TechCrunch
The fiercely independent site was a huge success story until founder Michael Arrington walked off in a huff—that is, he clashed with AOL’s Arianna Huffington after selling TechCrunch to the once-mighty online firm. She understandably objected to Arrington’s decision to launch a fund to invest with some of the start-up companies that TechCrunch was covering.
So what’s it look like today? Some of the stories are so inside-baseball that you would care only if you were a Silicon Valley VC (“Cloudera Founder’s Big Data Management Startup Wibidata Raises $5 Million from NEA and Eric Schmidt”) or technophile (“Yippiemove Wants to Become the Twilio of Email Migration.”).

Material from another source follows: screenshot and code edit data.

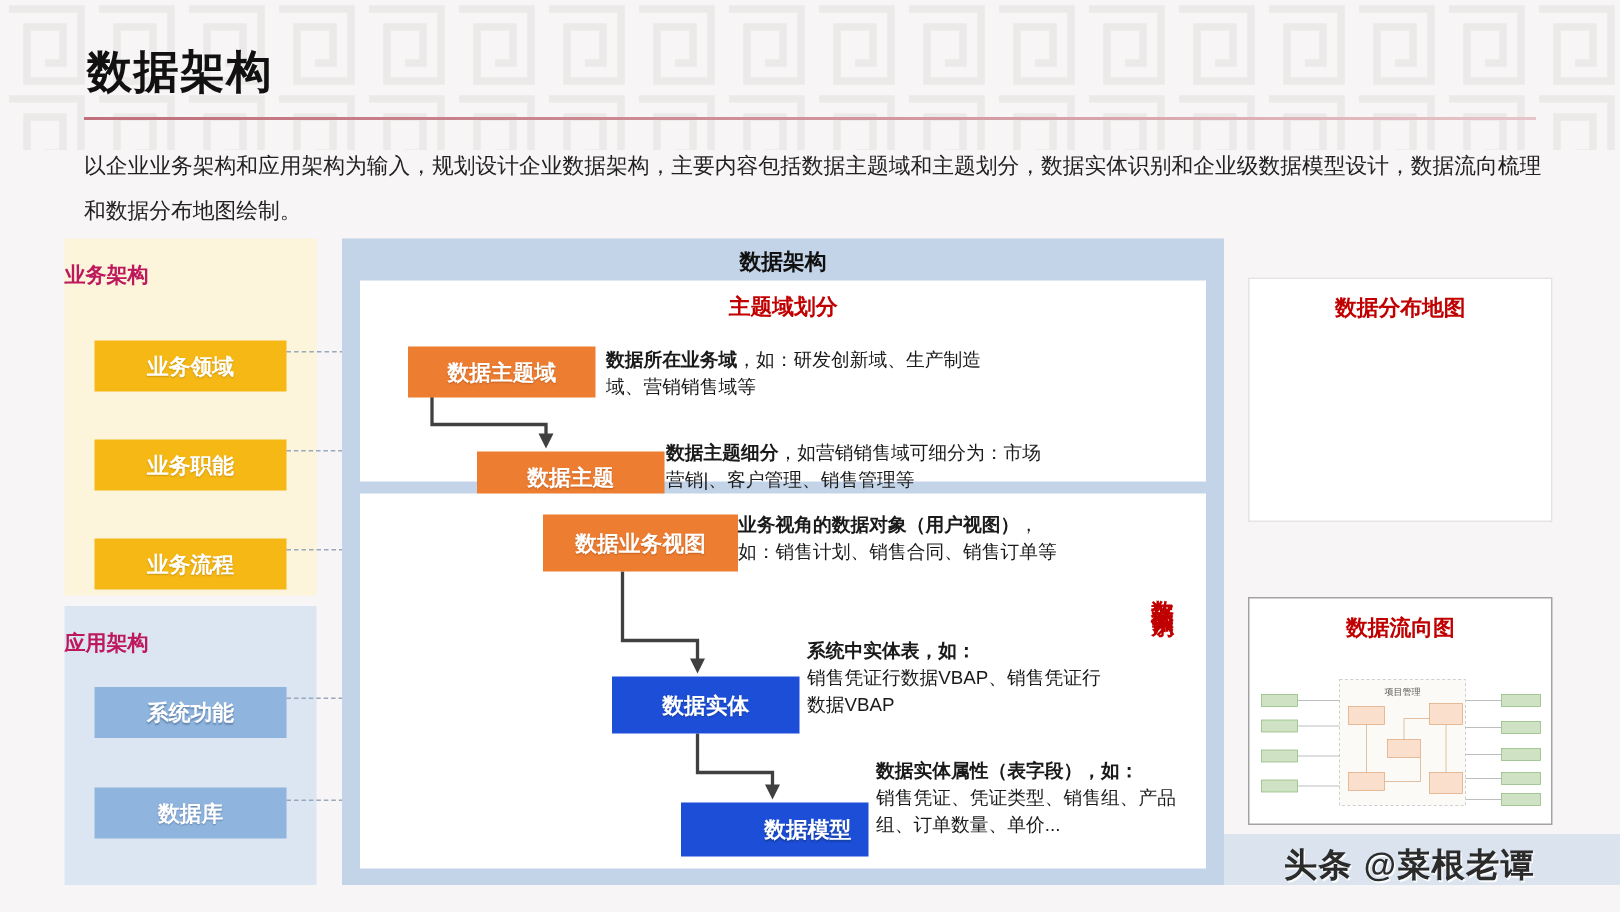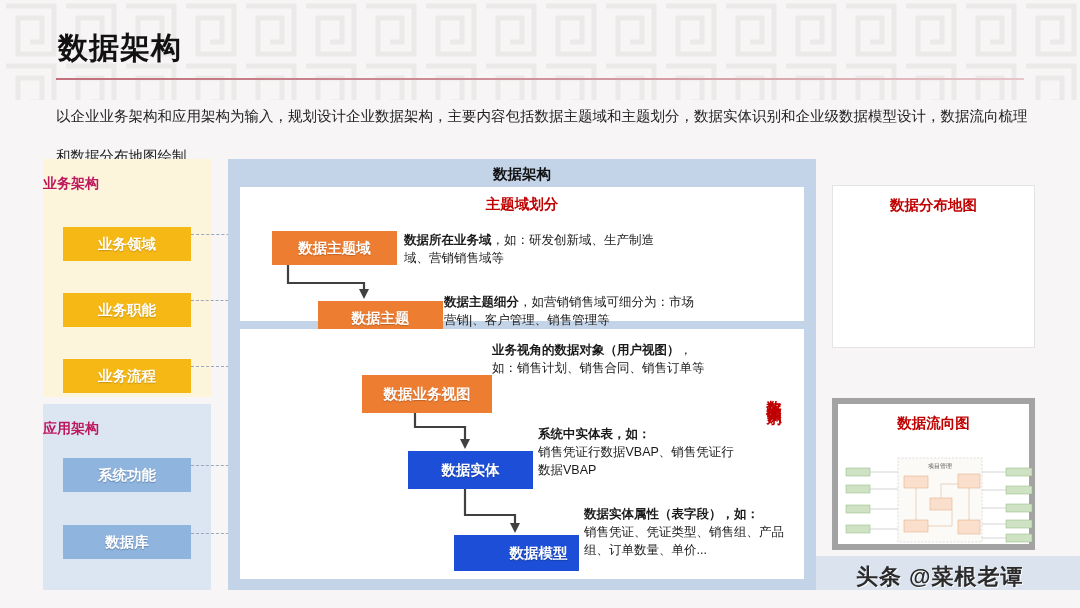"以企业业务架构和应用架构为输入，规划设计企业数据架构，主要内容包括数据主题域和主" #intro { line-height: 40px -> 30px }
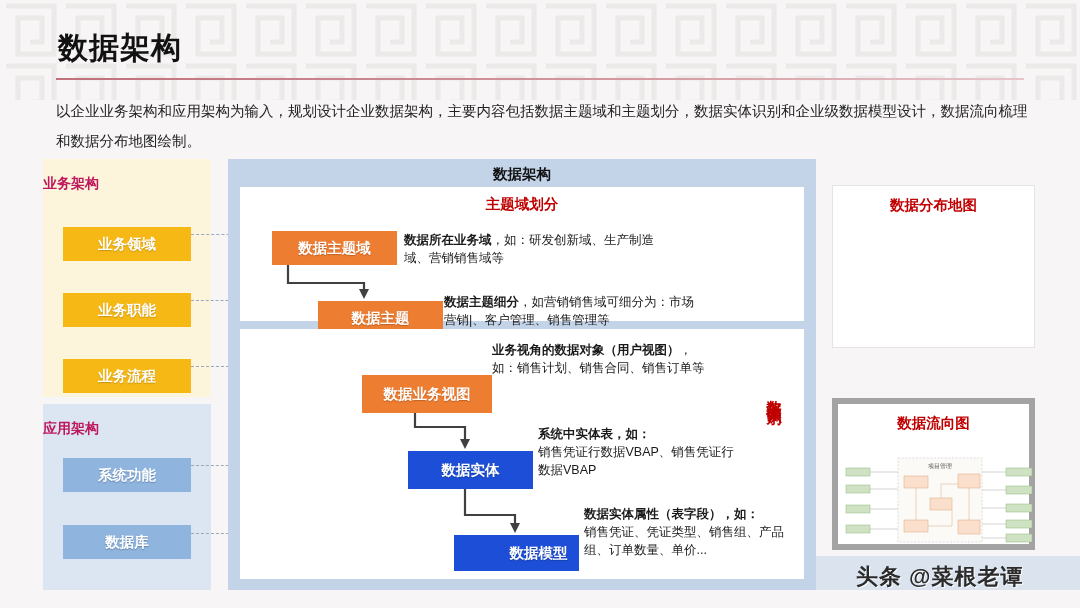"数据业务视图" div.flow-box { margin-top: 32px -> none }
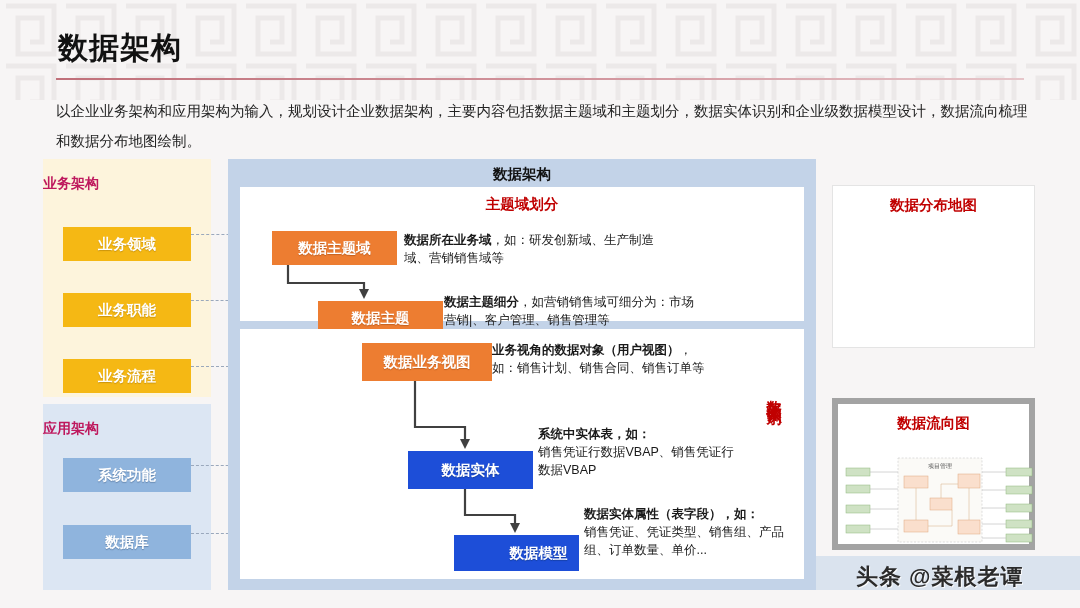"数据流向图" #flow-panel { border: 6px solid #a3a3a3 -> 1px solid #a3a3a3 }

But keep scrolling: there are some goodies embedded here. A post on a new site called Speesky describes how to look for dates “without over-exposing yourself to creeps, trolls and spammers.” Did you know there were 10,000 tweets per second in the final three minutes of the Super Bowl? TechCrunch is on the case. Plus, columnist Andrew Keen is a provocative video host, interviewing, for instance, a Forbes columnist on why Best Buy is gradually self-destructing.
The irreverent tone is refreshing, but the focus is so heavily on being the website of record for startup companies that the consumer-oriented stuff feels secondary.